Marcia della Pace – Susa – 22/04
L’accoglienza è un dovere fondamentale. Per comprendere la sua centralità dobbiamo tornare all’inizio della narrazione biblica, al libro della Genesi, nel cap. 18, quando Abramo, vecchio e dolorante per via della circoncisione, si prodiga per ospitare tre viandanti, che si riveleranno tre angeli, venuti per annunciare la nascita miracolosa di Isacco. La tenda di Abramo, il patriarca che oltre due miliardi di persone, ebrei, cristiani e musulmani, considerano il proprio capostipite, era aperta da tutti i lati. La prima casa ebraica, alla quale guardiamo con ammirazione, era anzitutto e fondamentalmente una casa ospitale.
Uno degli imperativi più notevoli che troviamo nella Bibbia, nel libro del Levitico, è quello di amare il proprio prossimo come se stessi, e all’interno della categoria del prossimo troviamo lo straniero.
Può risultare semplice amare quelli che sono noi, che esprimono le nostre stesse opinioni; molto più difficile amare coloro che appaiono diversi da noi. E a loro dobbiamo dedicare la nostra attenzione. Non tutti gli ospiti sono uguali. Avere ospiti famosi, eleganti, dai modi impeccabili, può riempirci di piacere. Nella nostra società, caratterizzata da un apparente pluralismo e multiculturalismo, siamo sempre più portati ad entrare in relazione solo con chi ci è simile. Pensate semplicemente a come funzionano i social network, con le nostre reti di amici, con l’informazione su misura che scegliamo. Gli spazi condivisi che c’erano una volta, e caratterizzavano le nostre società, con tutte le conseguenti difficoltà, sono sempre più angusti e faticano a riemergere. Questo è un grande pericolo. Avere il privilegio di non sapere più cosa significhi essere disperati ci ha inaridito. Ama lo straniero, perché straniero fosti in terra d’Egitto. Condividi con lui il tuo pane, come diciamo aprendo la cena pasquale “chi ha fame venga e mangi”.

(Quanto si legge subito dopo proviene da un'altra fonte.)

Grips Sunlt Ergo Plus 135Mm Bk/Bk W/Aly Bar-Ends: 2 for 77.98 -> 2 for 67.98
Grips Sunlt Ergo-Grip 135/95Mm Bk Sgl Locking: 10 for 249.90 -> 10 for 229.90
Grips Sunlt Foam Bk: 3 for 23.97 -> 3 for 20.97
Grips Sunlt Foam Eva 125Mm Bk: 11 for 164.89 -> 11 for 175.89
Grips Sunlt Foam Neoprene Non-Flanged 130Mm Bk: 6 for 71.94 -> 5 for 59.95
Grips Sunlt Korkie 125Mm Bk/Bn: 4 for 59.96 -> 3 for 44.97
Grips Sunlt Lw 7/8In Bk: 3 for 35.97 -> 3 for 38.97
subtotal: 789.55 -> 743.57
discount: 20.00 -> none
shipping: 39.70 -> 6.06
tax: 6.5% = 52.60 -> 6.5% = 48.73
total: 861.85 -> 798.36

Decine di volte veniamo esortati nel Pentateuco ad occuparci della vedova, dell’orfano, del forestiero. Forse non ce ne rendiamo conto, perché a noi sembra naturale, ma nei nostri tempi la benedizione divina ha premiato indicibilmente la nostra Europa. Da oltre settant’anni, una vita, viviamo in pace. Ma in tanti altri posti nel mondo non è così, tutt’altro. Ma i nostri cuori, anziché aprirsi, si chiudono. E’ evidente che il nostro contributo può apparire una goccia nell’oceano. Diremo che occuparsi di tali annose questioni è prerogativa dei governi, ma la nostra coscienza civica, rivolta ai vicini come ai lontani, non può e non deve rimanere inerte. Non semplice assistenzialismo, ma un’azione rivolta a fornire gli strumenti affinché gli altri possano godere del nostro benessere. Un’azione riequilibratice, un’azione di tzedaqah, il termine che nella tradizione ebraica rende la beneficenza, ma etimologicamente si rivela un atto di giustizia. Nel nostro mondo, sempre di più, i ricchi sono sempre più ricchi, i poveri sono sempre più poveri. E’ necessario elaborare strategie affinché le persone possano vivere dignitosamente le proprie vite. Un lavoro lungo, difficile, che forse non sarà premiato subito con il successo, ma non possiamo sottrarci.
Nella tradizione ebraica si trovano delle affermazioni, che possono apparire esagerate, circa l’accoglienza, che viene considerata superiore persino al ricevere la Presenza divina. Ma, se ci ragioniamo, non è solo un’espressione paradossale, che ci invita a ragionare. Tutti gli esseri umani sono creati ad immagine divina. Nella creazione del mondo viene creato un solo uomo, dice il Talmud, perché nessuno possa dire “mio padre è più grande del tuo”. In ciascuno di noi c’è una scintilla divina, che deve essere incoraggiata ad emergere in tutto il suo splendore.